#### [Task objective]
When the records are reproduced, each one must match exactly, and no picture may be kept.

#### [Data supplied]
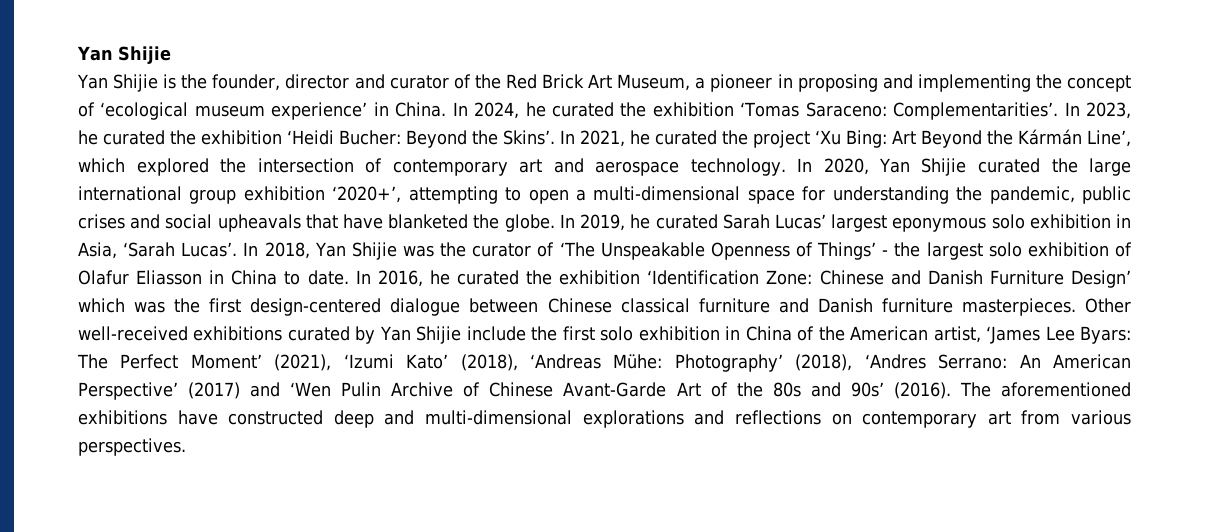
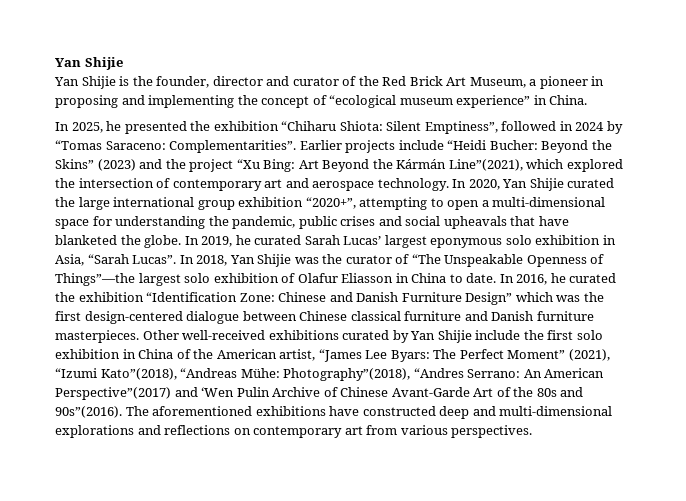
- Yan Shijie is the founder, director and curator of the Red Brick Art Museum, a pioneer in proposing and implementing the concept of ‘ecological museum experience’ in China. In 2024, he curated the exhibition ‘Tomas Saraceno: Complementarities’. In 2023, he curated the exhibition ‘Heidi Bucher: Beyond the Skins’. In 2021, he curated the project ‘Xu Bing: Art Beyond the Kármán Line’, which explored the intersection of contemporary art and aerospace technology.
+ Yan Shijie is the founder, director and curator of the Red Brick Art Museum, a pioneer in proposing and implementing the concept of “ecological museum experience” in China.
+ In 2025, he presented the exhibition “Chiharu Shiota: Silent Emptiness”, followed in 2024 by “Tomas Saraceno: Complementarities”. Earlier projects include “Heidi Bucher: Beyond the Skins” (2023) and the project “Xu Bing: Art Beyond the Kármán Line”(2021), which explored the intersection of contemporary art and aerospace technology.
- In 2020, Yan Shijie curated the large international group exhibition ‘2020+’, attempting to open a multi-dimensional space for understanding the pandemic, public crises and social upheavals that have blanketed the globe.
+ In 2020, Yan Shijie curated the large international group exhibition “2020+”, attempting to open a multi-dimensional space for understanding the pandemic, public crises and social upheavals that have blanketed the globe.
- In 2019, he curated Sarah Lucas’ largest eponymous solo exhibition in Asia, ‘Sarah Lucas’.
+ In 2019, he curated Sarah Lucas’ largest eponymous solo exhibition in Asia, “Sarah Lucas”.
- In 2018, Yan Shijie was the curator of ‘The Unspeakable Openness of Things’ - the largest solo exhibition of Olafur Eliasson in China to date.
+ In 2018, Yan Shijie was the curator of “The Unspeakable Openness of Things”—the largest solo exhibition of Olafur Eliasson in China to date.
- In 2016, he curated the exhibition ‘Identification Zone: Chinese and Danish Furniture Design’ which was the first design-centered dialogue between Chinese classical furniture and Danish furniture masterpieces.
+ In 2016, he curated the exhibition “Identification Zone: Chinese and Danish Furniture Design” which was the first design-centered dialogue between Chinese classical furniture and Danish furniture masterpieces.
- Other well-received exhibitions curated by Yan Shijie include the first solo exhibition in China of the American artist, ‘James Lee Byars: The Perfect Moment’ (2021), ‘Izumi Kato’ (2018), ‘Andreas Mühe: Photography’ (2018), ‘Andres Serrano: An American Perspective’ (2017) and ‘Wen Pulin Archive of Chinese Avant-Garde Art of the 80s and 90s’ (2016).
+ Other well-received exhibitions curated by Yan Shijie include the first solo exhibition in China of the American artist, “James Lee Byars: The Perfect Moment” (2021), “Izumi Kato”(2018), “Andreas Mühe: Photography”(2018), “Andres Serrano: An American Perspective”(2017) and ‘Wen Pulin Archive of Chinese Avant-Garde Art of the 80s and 90s”(2016).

#### [Solution to this exercise]
- Yan Shijie is the founder, director and curator of the Red Brick Art Museum, a pioneer in proposing and implementing the concept of ‘ecological museum experience’ in China. In 2024, he curated the exhibition ‘Tomas Saraceno: Complementarities’. In 2023, he curated the exhibition ‘Heidi Bucher: Beyond the Skins’. In 2021, he curated the project ‘Xu Bing: Art Beyond the Kármán Line’, which explored the intersection of contemporary art and aerospace technology.
+ Yan Shijie is the founder, director and curator of the Red Brick Art Museum, a pioneer in proposing and implementing the concept of “ecological museum experience” in China.
+ In 2025, he presented the exhibition “Chiharu Shiota: Silent Emptiness”, followed in 2024 by “Tomas Saraceno: Complementarities”. Earlier projects include “Heidi Bucher: Beyond the Skins” (2023) and the project “Xu Bing: Art Beyond the Kármán Line”(2021), which explored the intersection of contemporary art and aerospace technology.
- In 2020, Yan Shijie curated the large international group exhibition ‘2020+’, attempting to open a multi-dimensional space for understanding the pandemic, public crises and social upheavals that have blanketed the globe.
+ In 2020, Yan Shijie curated the large international group exhibition “2020+”, attempting to open a multi-dimensional space for understanding the pandemic, public crises and social upheavals that have blanketed the globe.
- In 2019, he curated Sarah Lucas’ largest eponymous solo exhibition in Asia, ‘Sarah Lucas’.
+ In 2019, he curated Sarah Lucas’ largest eponymous solo exhibition in Asia, “Sarah Lucas”.
- In 2018, Yan Shijie was the curator of ‘The Unspeakable Openness of Things’ - the largest solo exhibition of Olafur Eliasson in China to date.
+ In 2018, Yan Shijie was the curator of “The Unspeakable Openness of Things”—the largest solo exhibition of Olafur Eliasson in China to date.
- In 2016, he curated the exhibition ‘Identification Zone: Chinese and Danish Furniture Design’ which was the first design-centered dialogue between Chinese classical furniture and Danish furniture masterpieces.
+ In 2016, he curated the exhibition “Identification Zone: Chinese and Danish Furniture Design” which was the first design-centered dialogue between Chinese classical furniture and Danish furniture masterpieces.
- Other well-received exhibitions curated by Yan Shijie include the first solo exhibition in China of the American artist, ‘James Lee Byars: The Perfect Moment’ (2021), ‘Izumi Kato’ (2018), ‘Andreas Mühe: Photography’ (2018), ‘Andres Serrano: An American Perspective’ (2017) and ‘Wen Pulin Archive of Chinese Avant-Garde Art of the 80s and 90s’ (2016).
+ Other well-received exhibitions curated by Yan Shijie include the first solo exhibition in China of the American artist, “James Lee Byars: The Perfect Moment” (2021), “Izumi Kato”(2018), “Andreas Mühe: Photography”(2018), “Andres Serrano: An American Perspective”(2017) and ‘Wen Pulin Archive of Chinese Avant-Garde Art of the 80s and 90s”(2016).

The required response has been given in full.